Y sin embargo en The Veilguard esta oportunidad no se siente totalmente perdida, pero sí ridícula. Es, quizás, uno de los momentos más embarazosos que yo haya vivido jamás en un videojuego. En una fase de la narración en la que pareciera que lo más importante es asistir a una reunión donde la Guardia del Velo en conjunto intente dar sentido personal y colectivo al atentado de Ghilan’nain sobre los guardias grises, Bioware pone a los personajes a hablar de sus batallas particulares, sabedora de que lo mejor y lo que quiere promover son sus historias personales. Se crea así un momento absolutamente surrealista en que varios personajes hablan de las misiones que hemos vivido con ellos en misiones pasadas —atención a las comillas, que son ironía—: Harding «confiesa» literalmente «yo no paro de preocuparme sobre mi nueva magia, qué significa», en el que Belara «anuncia» que le preocupa «el Nadas Dirthalen, lo que significa para mi gente…» —los tres puntos añadiendo insulto a la injuria, como si fuera mi madre intentando crear misterio en Whatsapp—. «Hasta que se resuelvan esos problemas, no estaremos preparados para combatir a los dioses» «desvela» Emmrich para concluir. Por si fuera poco, la conversación posterior y a solas con Varric es reiterativa en este punto cuando nos dice que «todo el mundo en este equipo tiene algún asunto pendiente». No shit, Sherlock. Y, para rematar, en el log de misiones aparece la tarea de comprobar cómo están nuestros compañeros. Siento cómo se me atrofia el cerebro justo aquí.

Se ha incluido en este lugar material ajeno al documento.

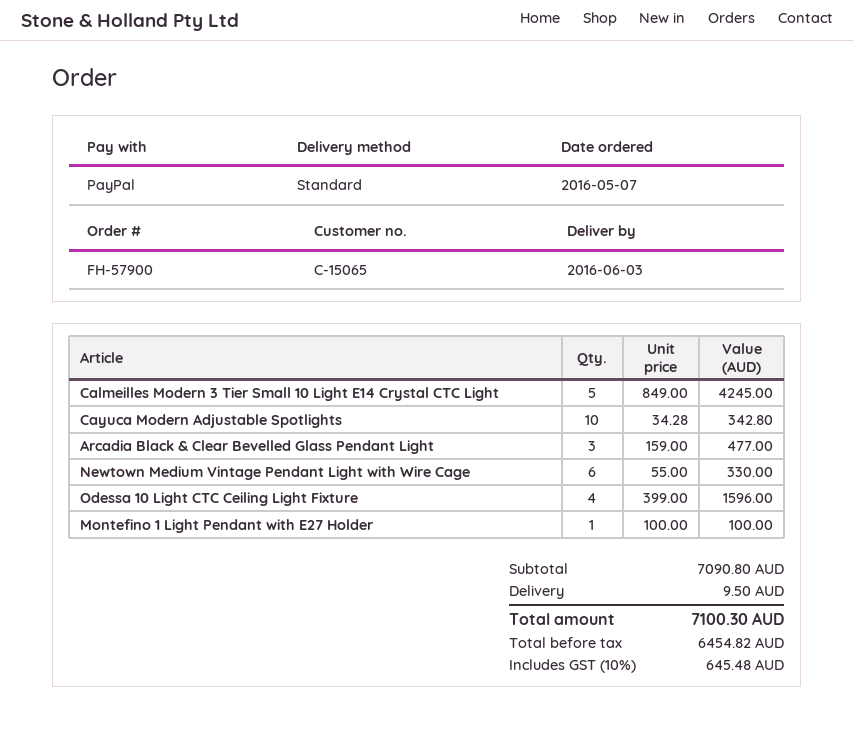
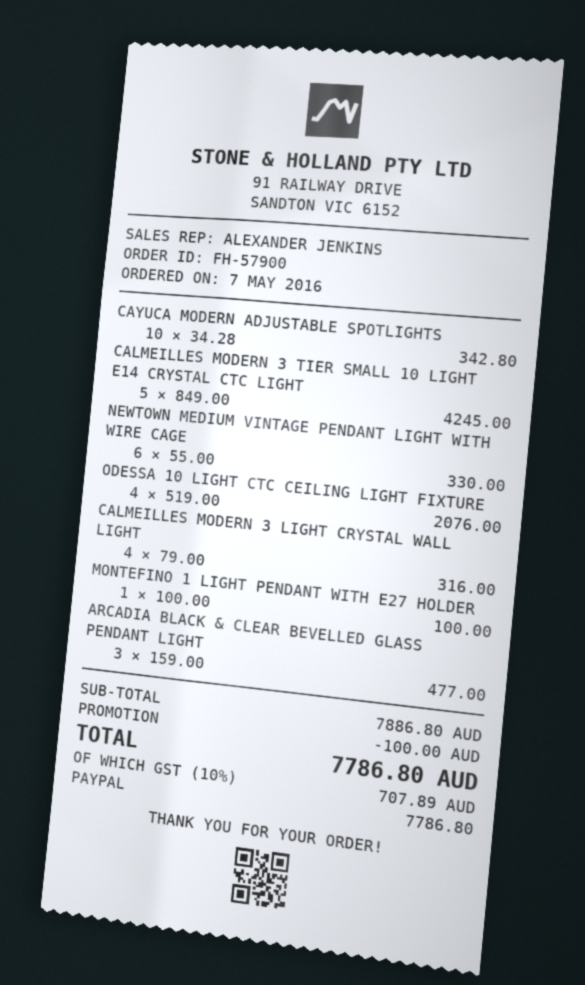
Odessa 10 Light CTC Ceiling Light Fixture: 4 x 399.00 = 1596.00 -> 4 x 519.00 = 2076.00
CALMEILLES MODERN 3 LIGHT CRYSTAL WALL LIGHT: none -> 4 x 79.00 = 316.00
subtotal: 7090.80 -> 7886.80
discount: none -> 100.00
shipping: 9.50 -> none
tax: 10% = 645.48 -> 10% = 707.89
total: 7100.30 -> 7786.80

Esta escena cinemática alrededor de la mesa se siente especialmente dolorosa porque es absolutamente literal en un juego en el que hay muchos más ejemplos de esto. No hay que leer nada en las expresiones faciales porque lo que dicen los personajes las acompaña perfectamente, con una claridad inequívoca y anuladora —¿para qué sirven los gráficos entonces?—, no hay que recordar ni aplicar lo que ya sabemos de los personajes previo a este momento, las historias y misiones que hemos hecho con ellos, para interpretar sus decisiones o preocupaciones porque las comunican directamente —de la calidad específica de la escritura no quiero comentar nada aunque sí, podéis inferir que es borderline cringe y simple en muchas ocasiones—, no hay que, siquiera, plantearse el futuro de nuestras acciones dentro del juego porque la conversación entera ha orbitado en torno a eso. No hay ni que, reitero yo también, mirar el log de misiones: me han repetido hasta la saciedad que tengo que ir a hablar con mis compañeros, el libre albedrío o el buen liderazgo —que serían hacer precisamente lo mismo—, escritos en piedra y los cuidados hechos misión. Vaya a ser que no se nos ocurra tener la decencia humana de comprobar cómo están nuestros amigos emocionalmente.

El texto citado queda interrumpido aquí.